Traveling from Pittsburgh to Eastern Washington to Tamil Nadu, these stories about dislocation and dissonance see immigrants and their families confront the costs of leaving and staying, identifying sublime symmetries in lives growing apart. In ‘Malliga Homes,’ selected by Chimamanda Ngozi Adichie for an O. Henry Prize, a widow in a retirement community glimpses her future while waiting for her daughter to visit from America. In ‘No. 16 Model House Road,’ a woman long subordinate to her husband makes a choice of her own after she inherits a house. In ‘Nature Exchange,’ a mother grieving in the wake of a school shooting finds an unusual obsession. In ‘A Life in America,’ a professor finds himself accused of having exploited his graduate students. Sindya Bhanoo’s haunting stories show us how immigrants’ paths, and the paths of those they leave behind, are never simple. Bhanoo takes us along on their complicated journeys where regret, hope, and triumph appear in disguise.
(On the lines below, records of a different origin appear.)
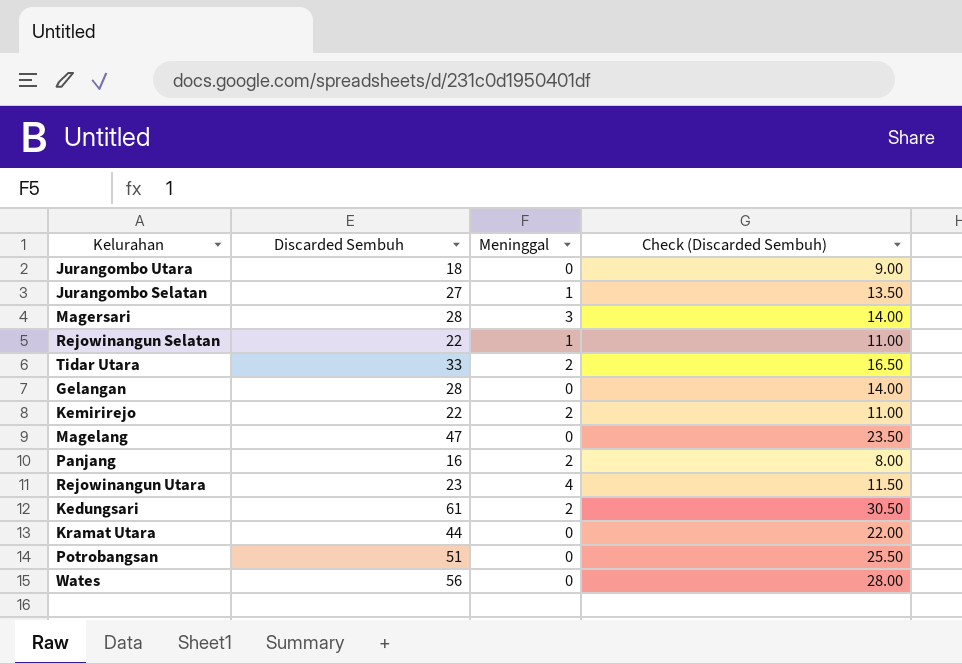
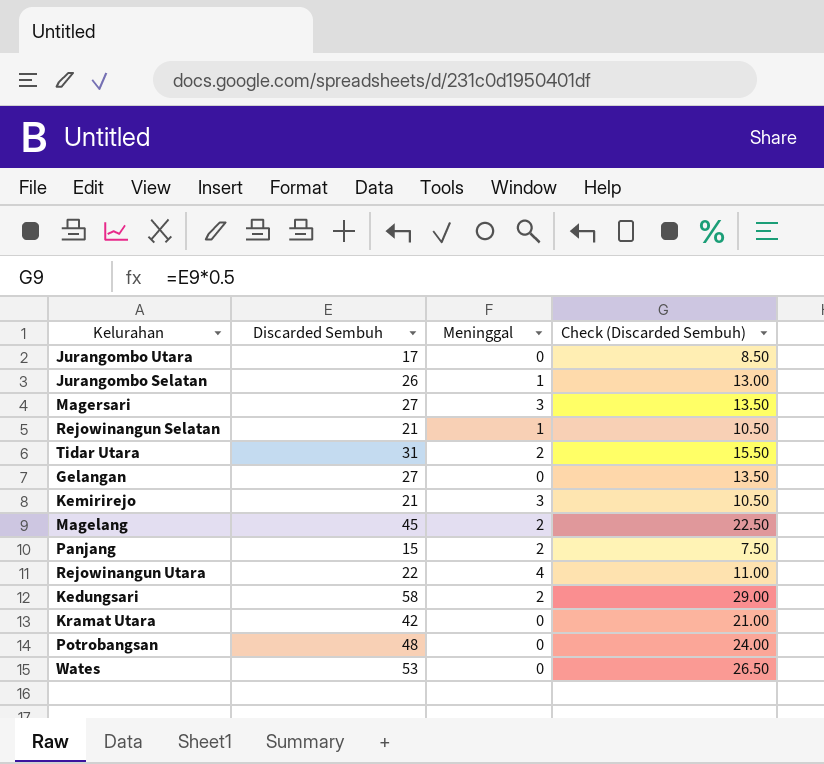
Jurangombo Utara | Discarded Sembuh: 18 -> 17
Jurangombo Utara | Check (Discarded Sembuh): 9.00 -> 8.50
Jurangombo Selatan | Discarded Sembuh: 27 -> 26
Jurangombo Selatan | Check (Discarded Sembuh): 13.50 -> 13.00
Magersari | Discarded Sembuh: 28 -> 27
Magersari | Check (Discarded Sembuh): 14.00 -> 13.50
Rejowinangun Selatan | Discarded Sembuh: 22 -> 21
Rejowinangun Selatan | Check (Discarded Sembuh): 11.00 -> 10.50
Tidar Utara | Discarded Sembuh: 33 -> 31
Tidar Utara | Check (Discarded Sembuh): 16.50 -> 15.50
Gelangan | Discarded Sembuh: 28 -> 27
Gelangan | Check (Discarded Sembuh): 14.00 -> 13.50
Kemirirejo | Discarded Sembuh: 22 -> 21
Kemirirejo | Meninggal: 2 -> 3
Kemirirejo | Check (Discarded Sembuh): 11.00 -> 10.50
Magelang | Discarded Sembuh: 47 -> 45
Magelang | Meninggal: 0 -> 2
Magelang | Check (Discarded Sembuh): 23.50 -> 22.50
Panjang | Discarded Sembuh: 16 -> 15
Panjang | Check (Discarded Sembuh): 8.00 -> 7.50
Rejowinangun Utara | Discarded Sembuh: 23 -> 22
Rejowinangun Utara | Check (Discarded Sembuh): 11.50 -> 11.00
Kedungsari | Discarded Sembuh: 61 -> 58
Kedungsari | Check (Discarded Sembuh): 30.50 -> 29.00
Kramat Utara | Discarded Sembuh: 44 -> 42
Kramat Utara | Check (Discarded Sembuh): 22.00 -> 21.00
Potrobangsan | Discarded Sembuh: 51 -> 48
Potrobangsan | Check (Discarded Sembuh): 25.50 -> 24.00
Wates | Discarded Sembuh: 56 -> 53
Wates | Check (Discarded Sembuh): 28.00 -> 26.50

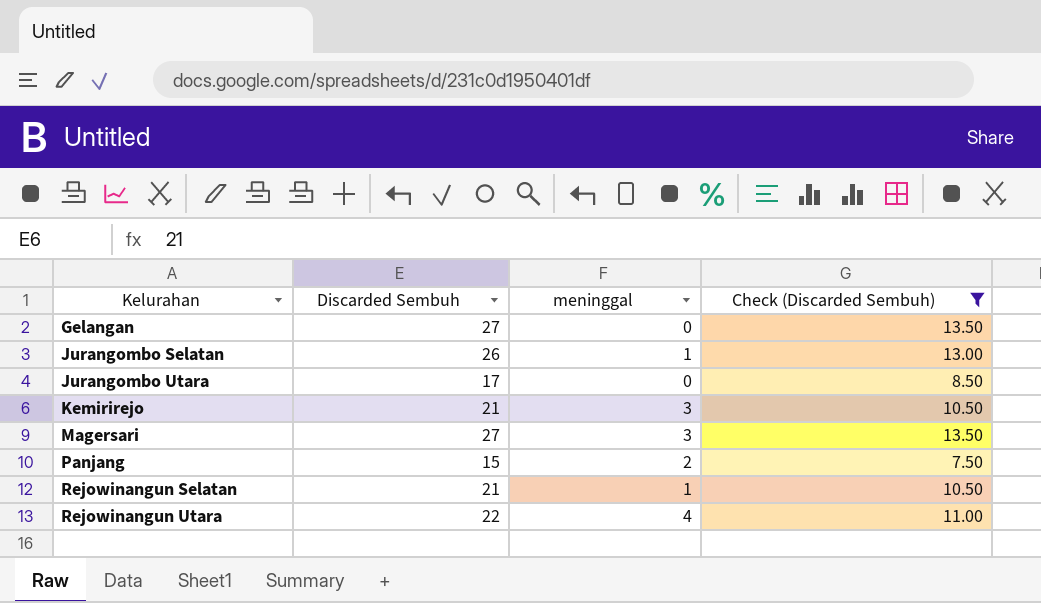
filter: none -> Check (Discarded Sembuh) <= 13.50
row order: none -> Kelurahan ascending
column name: Meninggal -> meninggal

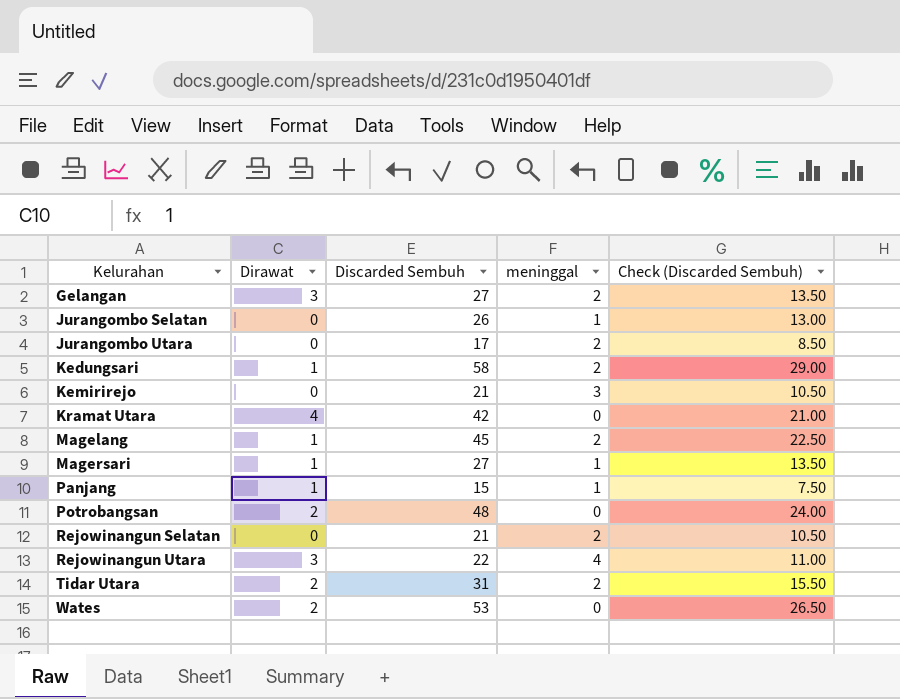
filter: Check (Discarded Sembuh) <= 13.50 -> none
column Dirawat | position: none -> 2
Gelangan | meninggal: 0 -> 2
Jurangombo Utara | meninggal: 0 -> 2
Magersari | meninggal: 3 -> 1
Panjang | meninggal: 2 -> 1
Rejowinangun Selatan | meninggal: 1 -> 2

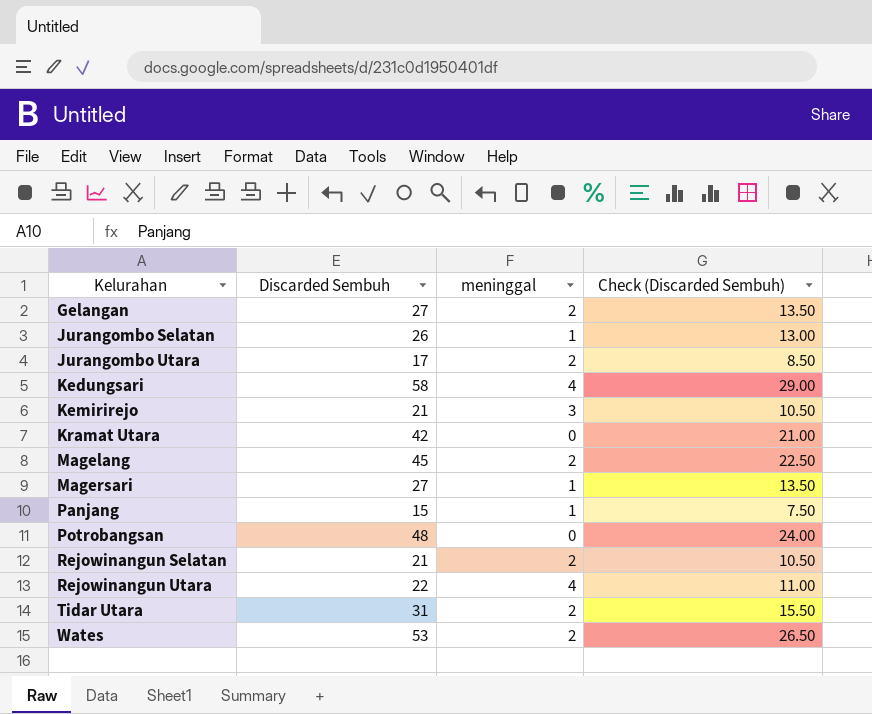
column Dirawat | position: 2 -> none
Kedungsari | meninggal: 2 -> 4
Wates | meninggal: 0 -> 2

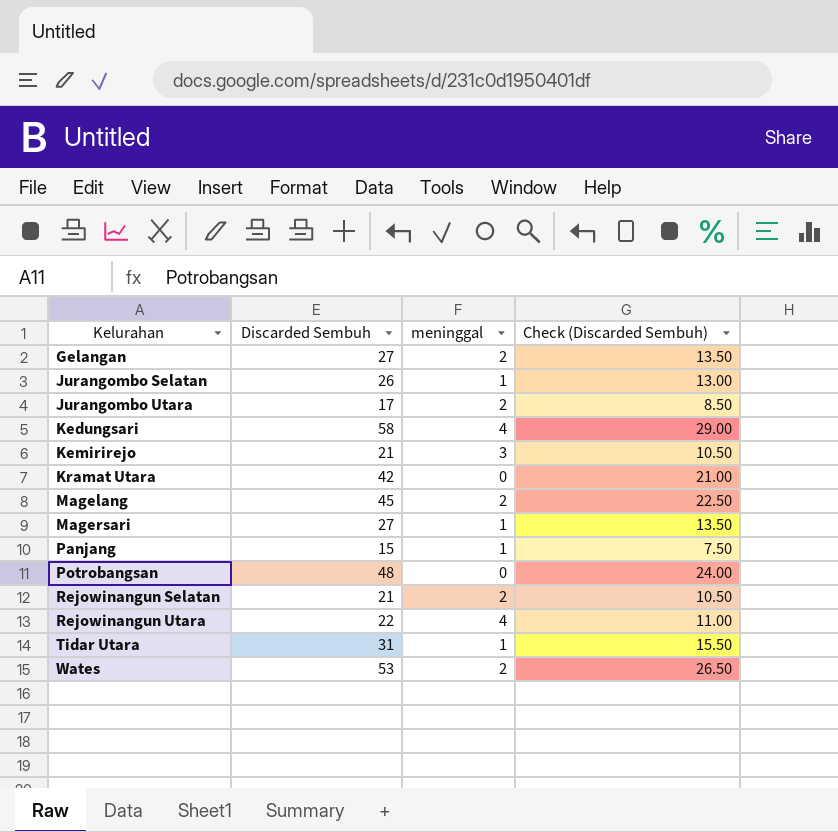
Tidar Utara | meninggal: 2 -> 1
This book is attentive to the effects of immigration on those who stayed, as well as those who left.

The Enlightenment of Katzuo Nakamatsu by Augusto Higa Oshiro & Jennifer Shyue

Archipelago Books, 9781953861528, PB, £14.99, 5/30/2023

Reminiscent of Kurasawa’s film Ikiru, Enlightenment is a highly uniquely written novel exploring the interior mindscape of a Japanese-Peruvian man and his luminous unravelling.

Katzuo Nakamatsu is having a recurring dream. He’s strolling down the glinting avenues of Lima, branches crowning overhead, when he hears someone snickering from the shadows. He wanders away in concentric circles, as if along a spider web, and wakes in a sweaty torment. Nakamatsu sleepwalks his way toward sublime disintegration. Katzuo is at sea after being forced out of his job as a literature professor without warning. He retreats into flanerie, musing with imaginary interlocuters, roaming the streets, and reciting the poems of Martin Adan. Slowly, to the ‘steady beat of his reptilian feet,’ Nakamatsu begins to arrange his muted ceremony of farewell. He conjures his smiling wife Keiko and wonders how he lost his Japanese community with her death. With a certain electric lunacy, he spruces himself up with a pinstripe tie, tortoiseshell glasses, and wooden cane, taking on the costume of a man he knew as a child, hoping to grasp that man’s tenacious Japanese identity. Like a logic puzzle, Enlightenment calibrates Augusto Higa Oshiro’s own entangled identity. From this dark and deadly estrangement, a piercing question emerges: ‘Why did our hides, our Japanese eyes, our bodily humours, provoke suspicion and rejection?’